Il y a  aussi, semble-t-il une approche psychanalytique des comportement humains et nombre  de références religieuses . Les anges déchus  est un thème qui se trouve déjà dans la Genèse et  dans le livre d’Hénoch de l’Ancien Testament. Mais il y a un autre qui parcourt la pièce, celui des étrangers, ici des émigrés des pays de l’Est,  des artististes et des scientifiques qui ont une autre relation avec le langage et avec une société qui n’est pas la leur.
Ce que souhaite Watkins, si on a bien compris son propos, c’est de montrer que le salut de l’homme passe par une relation très forte avec le langage, condition sine qua non de notre accession à une véritable liberté mentale.
Mais si la direction d’acteurs et la mise en scène  sont  de bonne facture, la pièce part un peu dans tout les sens, et le dialogue, assez mince et  souvent bavard, ne nous accroche jamais vraiment, d’autant que la chose, assez prétentieuse, dure quand même presque deux heures et distille vite  un ennui de premier ordre.

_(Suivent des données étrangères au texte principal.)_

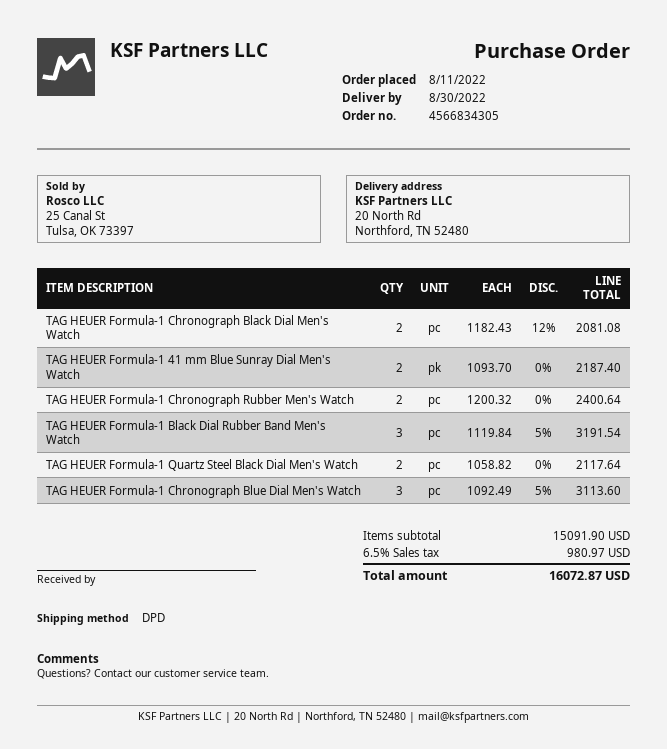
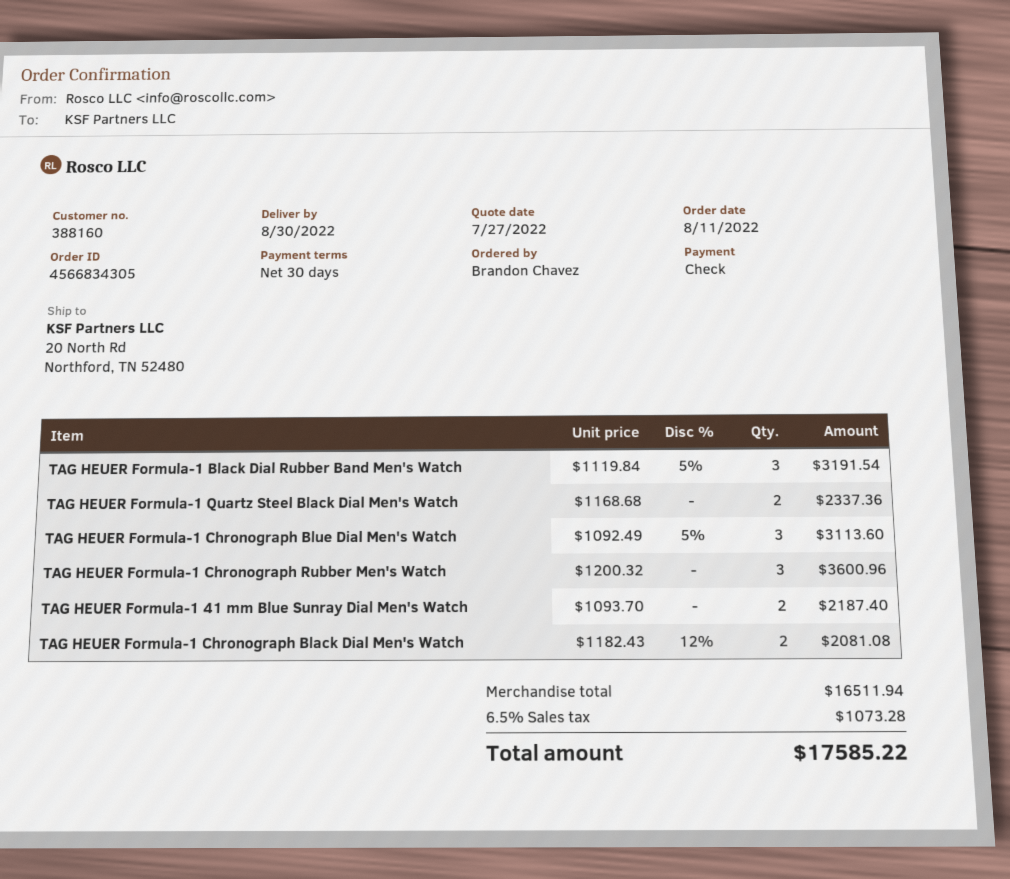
TAG HEUER Formula-1 Chronograph Rubber Men's Watch: 2 x 1200.32 = 2400.64 -> 3 x 1200.32 = 3600.96
TAG HEUER Formula-1 Quartz Steel Black Dial Men's Watch: 2 x 1058.82 = 2117.64 -> 2 x 1168.68 = 2337.36
subtotal: 15091.90 -> 16511.94
tax: 6.5% = 980.97 -> 6.5% = 1073.28
total: 16072.87 -> 17585.22

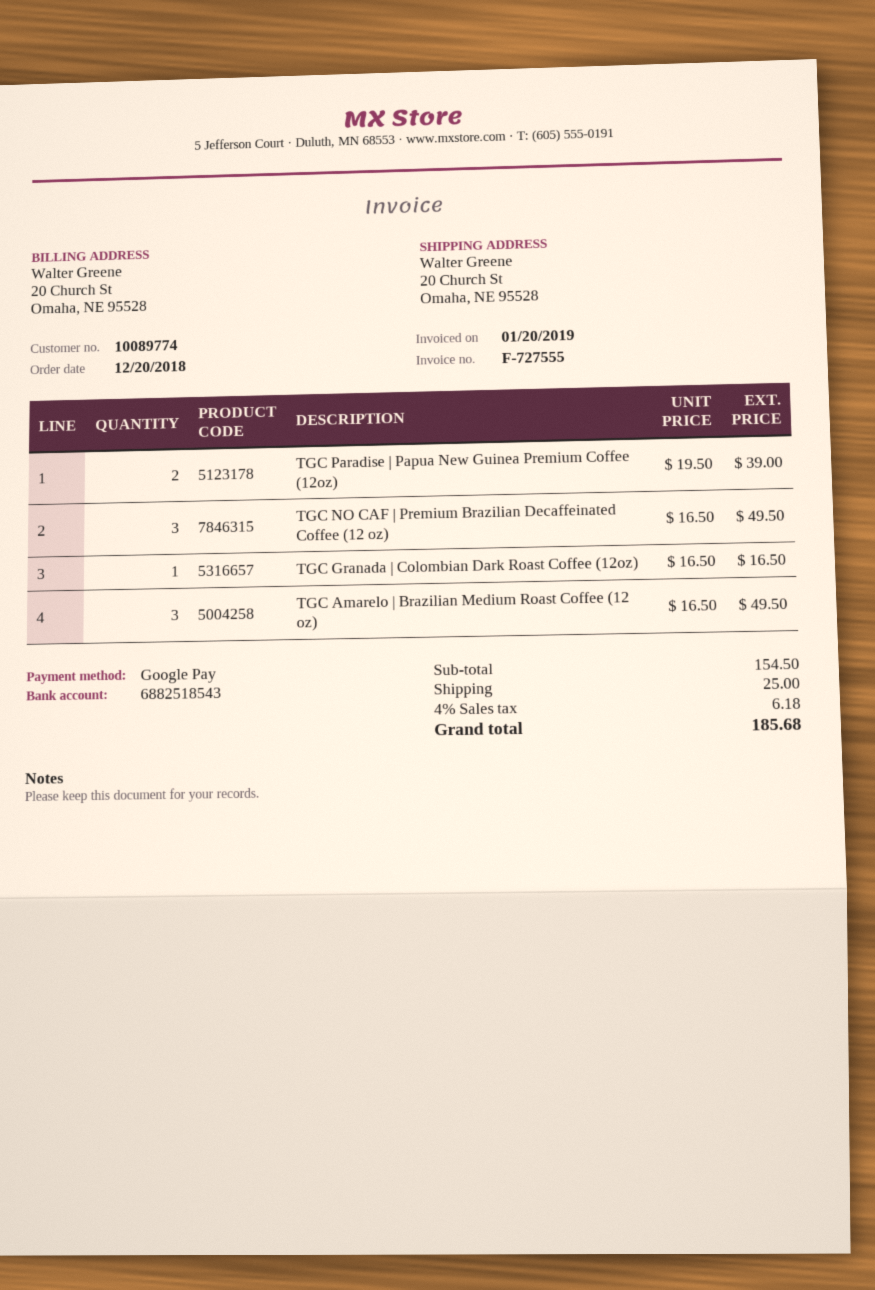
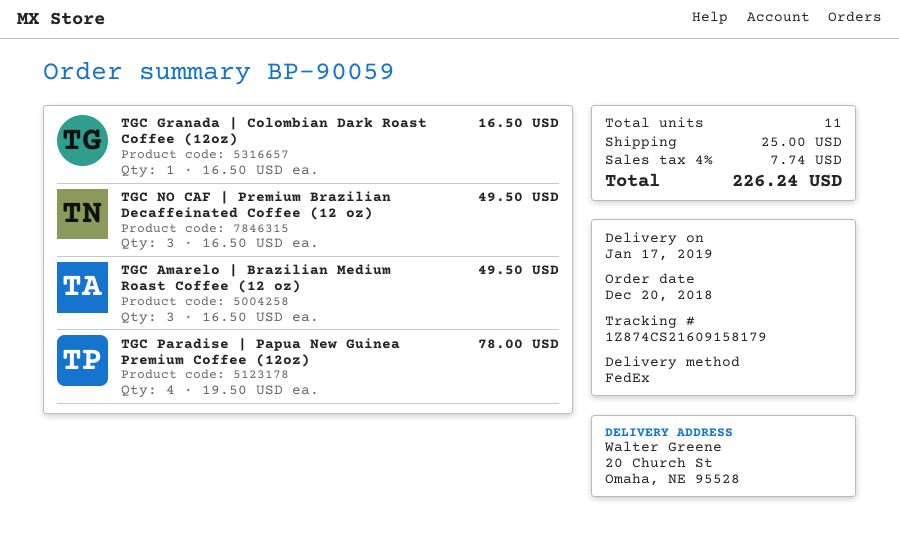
TGC Paradise | Papua New Guinea Premium Coffee (12oz): 2 x 19.50 = 39.00 -> 4 x 19.50 = 78.00
tax: 4% = 6.18 -> 4% = 7.74
total: 185.68 -> 226.24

Les comédiens, dont Fabien Orcier et  Anne Alvaro, fidèles compagnons de route de Watkins, font le boulot-rien à dire de ce côté-là-mais ne semblent pas très  à l’aise dans cet ovni, et on peut les comprendre! Ils ont, en tout cas,  bien du mal à donner vie à ces personnages/silhouettes juste esquissés par l’auteur et à peine crédibles… Et les dernières scènes  malgré une belle scénographie de Maya Boquet qui a conçu un toit qui vient recouvrir la presque totalité de la scène,  n’en finissent pas de finir!
Il manque à l’évidence un fil rouge à ce semblant de pièce qui tient à la fois du conte philosophique et du poème visuel, parfois à la limite de la performance et où la musique joue un rôle important.
Qu’a voulu nous dire Gérard Watkins?
Alors à voir? Pas sûr; en tout cas, malgré une qualité technique irréprochable, nous ne vous conseillons pas trop l’aventure…    

Philippe du Vignal

 

Théâtre de la Bastille  jusqu’au 3 février à 20 heures.